Three Basic Tips for Protecting Your Home Computer
Amid the ongoing events and our recently remote arrangements, you may find yourself in a different location or using a home computer for your work duties. OIT has the following three tips for using your own personal hardware to do your work. Following this advice will better protect you, your computer, and the college.
1. Avoid clicking links in email
When you receive email with URLs, or links inside, unless the email originated directly from someone you know and trust, do not click on them without careful review. At a minimum, use your mouse to hover over a link and see where it really leads (on mobile, try a long-press on a link or button in an email). If the domain (i.e. Williams.edu) is different from what you’d expect or unrecognized, do not follow the link.
Instead, go to Google and search for the content that the email referenced. If it’s legitimate information or product offer, you will easily find it on official sources online. This is particularly important for your banking and credit card sites, as scammers are constantly sending fake emails to trick you, and we expect this will increase with coronavirus themes.
2. Install an Anti-Virus program
Today, this tip should apply to Mac and Windows users evenly, as more malware is being written for both platforms. Whichever operating system you use, we strongly encourage you to protect it by installing an Anti-Virus program or app to stop malware from running locally before it can do damage.
There are a number of commercial products, all with positives and negatives, some free some paid subscriptions. One good option is SOPHOS home (https://home.sophos.com/en-us.aspx…no trick, this link is safe).
3. Create accounts for each person that may use shared computer
If the computer you are using is a shared resource in your household, a good practice is to create a unique user account for each person that uses the system.
This means each person can use the computer without interfering with one another’s folders, files, data, apps, settings and preferences.

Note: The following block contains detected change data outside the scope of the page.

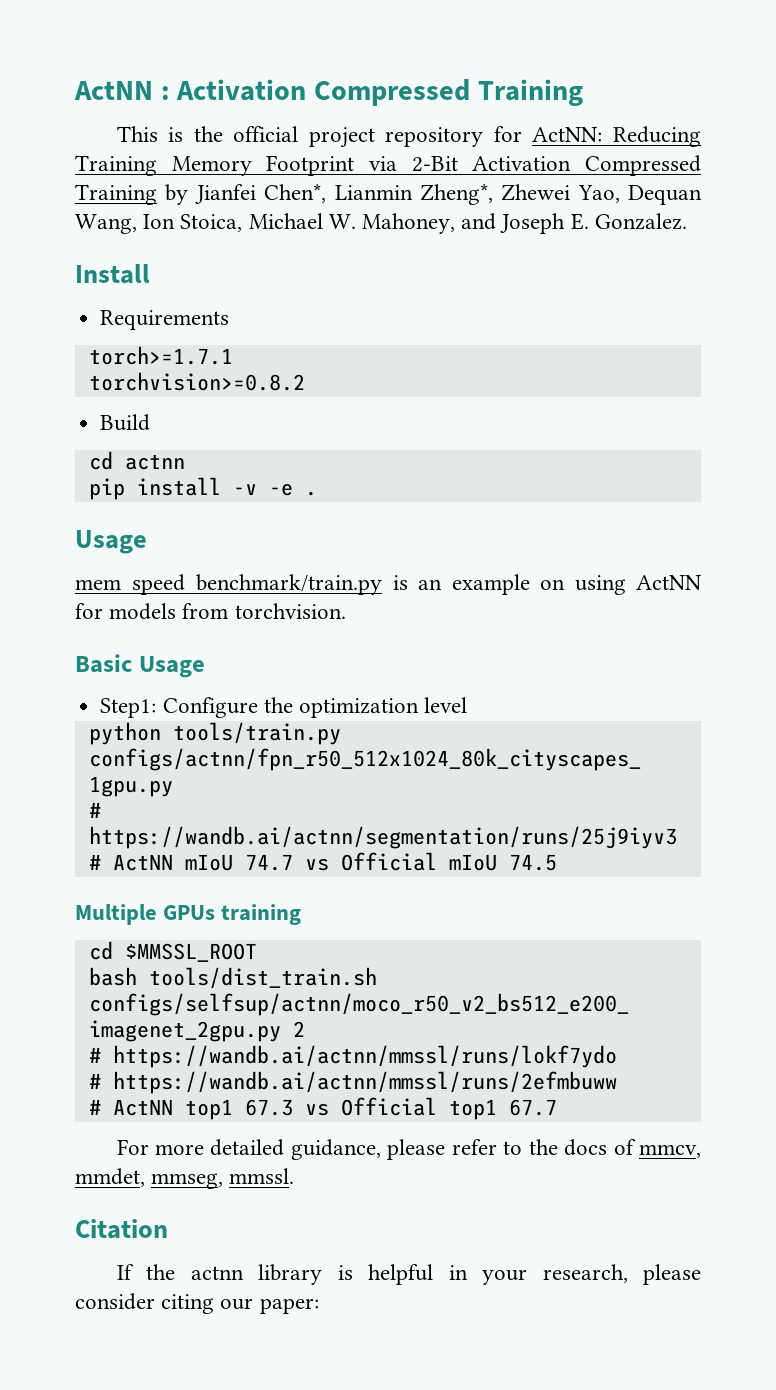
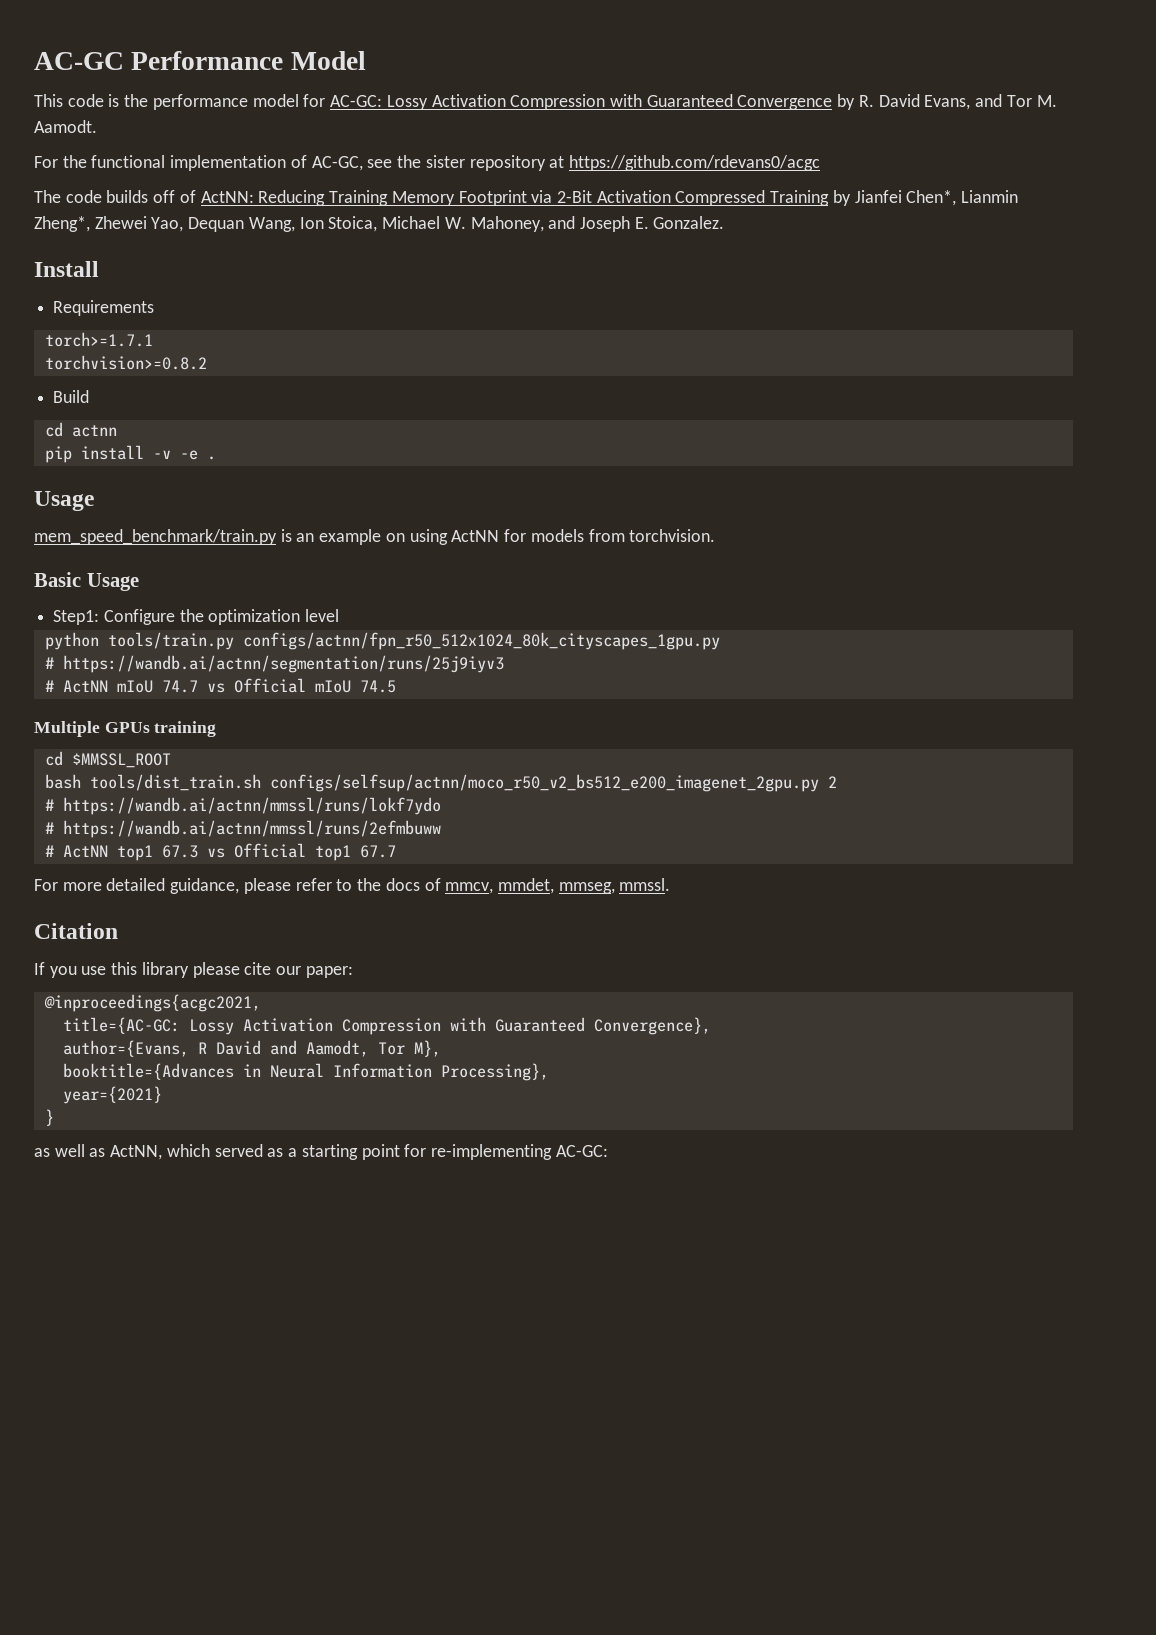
- ActNN : Activation Compressed Training
+ AC-GC Performance Model
- This is the official project repository for ActNN: Reducing Training Memory Footprint via 2-Bit Activation Compressed Training by Jianfei Chen*, Lianmin Zheng*, Zhewei Yao, Dequan Wang, Ion Stoica, Michael W. Mahoney, and Joseph E. Gonzalez.
+ This code is the performance model for AC-GC: Lossy Activation Compression with Guaranteed Convergence by R. David Evans, and Tor M. Aamodt.
+ For the functional implementation of AC-GC, see the sister repository at https://github.com/rdevans0/acgc
+ The code builds off of ActNN: Reducing Training Memory Footprint via 2-Bit Activation Compressed Training by Jianfei Chen*, Lianmin Zheng*, Zhewei Yao, Dequan Wang, Ion Stoica, Michael W. Mahoney, and Joseph E. Gonzalez.
- If the actnn library is helpful in your research, please consider citing our paper:
+ If you use this library please cite our paper:
+ @inproceedings{acgc2021,
+ title={AC-GC: Lossy Activation Compression with Guaranteed Convergence},
+ author={Evans, R David and Aamodt, Tor M},
+ booktitle={Advances in Neural Information Processing},
+ year={2021}
+ }
+ as well as ActNN, which served as a starting point for re-implementing AC-GC:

Each user can then log in with their own unique set of credentials, which keeps college data safe from family members, as others would not be accessing your desktop and files. Look for “Users and Groups” in your System Preferences (Mac) or Accounts in Settings (Windows). Each user should always log off when done, to not leave documents or network connections like VPN open in the background. This way another user won’t accidentally shut the system down and cause work to be lost.
These should be considered basic steps that you can take to better protect your home equipment, your personal data and the college. Thank you for your awareness during this time of transition!